Making this album and touring are finally getting Elliott back to the frontman duties that he always felt destined to do. “I don’t want to sound like a complete wanker, but I think I was born to do it. I really was. Everybody says that from the second I could crawl, I crawled toward the radio. When I was three or four years old, I was mimicking Paul McCartney with a plastic guitar, singing every word to ‘Love Me Do.’ By the time I was a little taller I was singing into the vacuum cleaner because it looked like a microphone. I mean, I’ve always had this thing. I was fully obsessed.”

As it turns out, being musically inclined ran in Elliott’s family. “My mum bought a guitar from one of these catalog companies, paid for it on the weekly, taught herself to play, and I just sat there watching her fingers, mesmerized that this mother of mine, out of nowhere, could play all this Americana folk music,” he says. “I’m like, ‘I want to do that!’ Except I didn’t want to do Americana folk music – I wanted to do it like T-Rex.” 

Elliott’s mother became his first guitar teacher. When he’d stuck with those lessons for a year, his parents bought him his own guitar, and he started writing his own songs. By the time he was in high school, he’d begun forming bands – and, in 1977, he became a founding member of Def Leppard. 

The band went on to become one of the biggest hard rock acts of all time, with multiplatinum albums such as Pyromania (1983) and Hysteria (1987). Their many hits include “Photograph,” “Rock of Ages,” “Animal,” “Pour Some Sugar on Me,” “Hysteria,” “Love Bites,” “Let’s Get Rocked,” and other rhythmic, impassioned, era-defining head-bangers.

Still, Elliott says he doesn’t dwell on Def Leppard’s legacy. “It’s all about the now and talking about the future,” he declares. “I’m grateful and blessed to be where I am now, talking to you about a new record, all these years later. Because we are now in that very elitist category of maybe a couple of hundred artists in the history of the music industry that are in this position. So many of our peers fell by the wayside. They got tired, they got old, they lost the enthusiasm. We got old – you can’t help getting old. But you can help getting crap.
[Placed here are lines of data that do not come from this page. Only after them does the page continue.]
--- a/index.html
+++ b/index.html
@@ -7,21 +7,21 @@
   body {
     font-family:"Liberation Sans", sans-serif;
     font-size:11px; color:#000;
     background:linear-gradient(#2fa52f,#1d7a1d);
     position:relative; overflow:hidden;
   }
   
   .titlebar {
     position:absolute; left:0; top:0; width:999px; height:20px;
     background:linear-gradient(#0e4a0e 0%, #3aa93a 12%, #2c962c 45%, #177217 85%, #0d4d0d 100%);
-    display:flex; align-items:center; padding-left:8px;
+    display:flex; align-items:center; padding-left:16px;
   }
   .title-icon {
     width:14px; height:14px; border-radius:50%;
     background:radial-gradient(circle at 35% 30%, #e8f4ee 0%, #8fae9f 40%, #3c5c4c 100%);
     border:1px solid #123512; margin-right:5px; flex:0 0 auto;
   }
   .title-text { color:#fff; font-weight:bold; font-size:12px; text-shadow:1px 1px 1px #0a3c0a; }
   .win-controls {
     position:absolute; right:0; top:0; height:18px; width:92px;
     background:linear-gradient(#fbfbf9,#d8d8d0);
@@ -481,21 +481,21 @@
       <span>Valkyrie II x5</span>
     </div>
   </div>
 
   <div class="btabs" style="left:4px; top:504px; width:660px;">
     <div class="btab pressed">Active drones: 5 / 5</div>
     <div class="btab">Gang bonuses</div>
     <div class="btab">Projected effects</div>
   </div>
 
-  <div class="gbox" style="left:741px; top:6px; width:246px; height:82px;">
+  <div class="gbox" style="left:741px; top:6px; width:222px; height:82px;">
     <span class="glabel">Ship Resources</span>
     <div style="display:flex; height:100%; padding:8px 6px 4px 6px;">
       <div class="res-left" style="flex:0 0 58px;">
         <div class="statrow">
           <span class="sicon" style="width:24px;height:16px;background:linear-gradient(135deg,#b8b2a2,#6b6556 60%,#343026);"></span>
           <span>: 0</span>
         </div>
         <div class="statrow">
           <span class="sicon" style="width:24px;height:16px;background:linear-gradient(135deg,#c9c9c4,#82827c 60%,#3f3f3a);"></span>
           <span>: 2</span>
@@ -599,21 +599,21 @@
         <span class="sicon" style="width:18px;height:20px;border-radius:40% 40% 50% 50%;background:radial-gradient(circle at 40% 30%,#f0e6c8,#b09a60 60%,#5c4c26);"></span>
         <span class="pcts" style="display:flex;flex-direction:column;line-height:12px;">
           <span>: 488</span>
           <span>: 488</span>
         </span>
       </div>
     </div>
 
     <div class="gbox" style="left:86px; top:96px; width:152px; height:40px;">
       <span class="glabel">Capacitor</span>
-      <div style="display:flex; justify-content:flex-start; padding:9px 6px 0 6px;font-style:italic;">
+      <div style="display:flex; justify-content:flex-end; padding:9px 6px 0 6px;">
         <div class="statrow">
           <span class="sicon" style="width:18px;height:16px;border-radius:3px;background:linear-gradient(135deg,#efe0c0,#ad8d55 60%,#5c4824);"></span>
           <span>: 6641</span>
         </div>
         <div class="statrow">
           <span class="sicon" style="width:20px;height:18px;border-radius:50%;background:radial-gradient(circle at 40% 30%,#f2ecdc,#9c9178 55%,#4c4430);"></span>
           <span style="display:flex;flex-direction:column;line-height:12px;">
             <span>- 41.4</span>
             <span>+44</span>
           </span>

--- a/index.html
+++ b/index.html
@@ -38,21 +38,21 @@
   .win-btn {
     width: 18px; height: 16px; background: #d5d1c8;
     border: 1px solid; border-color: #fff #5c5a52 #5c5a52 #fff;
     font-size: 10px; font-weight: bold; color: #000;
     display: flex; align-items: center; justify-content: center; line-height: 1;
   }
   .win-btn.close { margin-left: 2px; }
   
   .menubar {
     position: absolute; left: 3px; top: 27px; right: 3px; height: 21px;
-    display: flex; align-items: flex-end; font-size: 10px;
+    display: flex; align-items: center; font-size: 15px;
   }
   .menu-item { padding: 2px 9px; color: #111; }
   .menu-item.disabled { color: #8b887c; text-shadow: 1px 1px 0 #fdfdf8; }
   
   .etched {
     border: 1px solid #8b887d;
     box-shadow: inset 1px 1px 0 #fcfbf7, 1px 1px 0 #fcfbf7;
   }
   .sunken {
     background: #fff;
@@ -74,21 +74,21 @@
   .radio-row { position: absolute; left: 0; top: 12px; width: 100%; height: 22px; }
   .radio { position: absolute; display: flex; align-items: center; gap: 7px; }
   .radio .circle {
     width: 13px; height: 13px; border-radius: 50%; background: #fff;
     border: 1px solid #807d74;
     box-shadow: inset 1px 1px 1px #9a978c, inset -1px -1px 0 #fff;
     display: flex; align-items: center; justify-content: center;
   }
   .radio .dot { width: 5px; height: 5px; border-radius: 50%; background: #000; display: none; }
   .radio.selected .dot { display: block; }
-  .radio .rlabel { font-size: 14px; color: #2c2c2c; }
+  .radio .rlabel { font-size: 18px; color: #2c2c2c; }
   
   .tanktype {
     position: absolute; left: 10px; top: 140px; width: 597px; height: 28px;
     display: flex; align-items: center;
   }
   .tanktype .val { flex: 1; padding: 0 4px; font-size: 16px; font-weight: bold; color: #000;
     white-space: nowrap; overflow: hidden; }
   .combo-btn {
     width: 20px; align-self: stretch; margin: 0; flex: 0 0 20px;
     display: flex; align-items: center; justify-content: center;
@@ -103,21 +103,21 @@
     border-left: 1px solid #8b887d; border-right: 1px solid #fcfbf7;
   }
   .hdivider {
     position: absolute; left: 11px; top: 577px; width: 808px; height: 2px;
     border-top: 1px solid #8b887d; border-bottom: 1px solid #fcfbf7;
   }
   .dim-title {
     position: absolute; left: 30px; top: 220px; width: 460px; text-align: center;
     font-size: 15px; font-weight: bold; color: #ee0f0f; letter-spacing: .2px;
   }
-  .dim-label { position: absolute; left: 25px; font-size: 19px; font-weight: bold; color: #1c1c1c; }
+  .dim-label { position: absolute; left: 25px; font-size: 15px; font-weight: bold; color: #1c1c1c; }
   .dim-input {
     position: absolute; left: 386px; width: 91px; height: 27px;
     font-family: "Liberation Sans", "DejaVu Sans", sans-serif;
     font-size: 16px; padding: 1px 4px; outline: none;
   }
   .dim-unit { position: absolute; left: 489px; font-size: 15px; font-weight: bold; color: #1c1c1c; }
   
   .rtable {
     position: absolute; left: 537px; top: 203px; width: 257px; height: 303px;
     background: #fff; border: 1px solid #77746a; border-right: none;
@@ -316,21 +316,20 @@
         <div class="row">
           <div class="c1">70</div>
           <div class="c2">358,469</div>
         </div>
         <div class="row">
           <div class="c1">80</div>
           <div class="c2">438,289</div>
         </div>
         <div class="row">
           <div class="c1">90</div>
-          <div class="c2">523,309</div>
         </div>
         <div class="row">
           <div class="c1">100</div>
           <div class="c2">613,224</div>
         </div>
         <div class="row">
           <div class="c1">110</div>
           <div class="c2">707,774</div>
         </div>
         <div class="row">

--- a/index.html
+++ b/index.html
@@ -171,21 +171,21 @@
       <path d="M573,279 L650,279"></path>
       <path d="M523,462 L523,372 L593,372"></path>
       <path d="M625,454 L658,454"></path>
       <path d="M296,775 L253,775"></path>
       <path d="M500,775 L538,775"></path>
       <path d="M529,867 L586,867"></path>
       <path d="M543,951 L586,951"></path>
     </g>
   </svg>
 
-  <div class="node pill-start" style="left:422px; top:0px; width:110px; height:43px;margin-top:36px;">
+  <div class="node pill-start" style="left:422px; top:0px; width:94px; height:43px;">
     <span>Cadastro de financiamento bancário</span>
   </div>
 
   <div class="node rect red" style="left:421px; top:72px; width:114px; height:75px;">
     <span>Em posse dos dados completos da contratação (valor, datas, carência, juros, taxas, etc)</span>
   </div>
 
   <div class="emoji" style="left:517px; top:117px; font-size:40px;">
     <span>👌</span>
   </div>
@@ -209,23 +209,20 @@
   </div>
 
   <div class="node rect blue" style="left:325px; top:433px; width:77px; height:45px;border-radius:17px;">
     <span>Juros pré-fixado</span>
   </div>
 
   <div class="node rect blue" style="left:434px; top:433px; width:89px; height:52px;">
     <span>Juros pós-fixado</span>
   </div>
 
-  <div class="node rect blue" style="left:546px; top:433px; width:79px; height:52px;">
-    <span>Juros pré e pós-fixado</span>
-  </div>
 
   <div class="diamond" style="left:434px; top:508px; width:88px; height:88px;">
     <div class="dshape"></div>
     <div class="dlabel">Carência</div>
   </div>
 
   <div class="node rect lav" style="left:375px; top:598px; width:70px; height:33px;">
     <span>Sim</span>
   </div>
Enthusiasm is down to the individual.”

“Will we ever beat our commercial peak, from a sales point of view? Probably not,” Elliott continues. “Have we written our best song ever? I don’t know. Maybe it’s on this new album. Maybe it is ‘Animal’ or ‘Photograph.’ Maybe it’s something that we’re going to write in five years’ time. All we do is just try. We just keep attempting to better ourselves, one way or another.”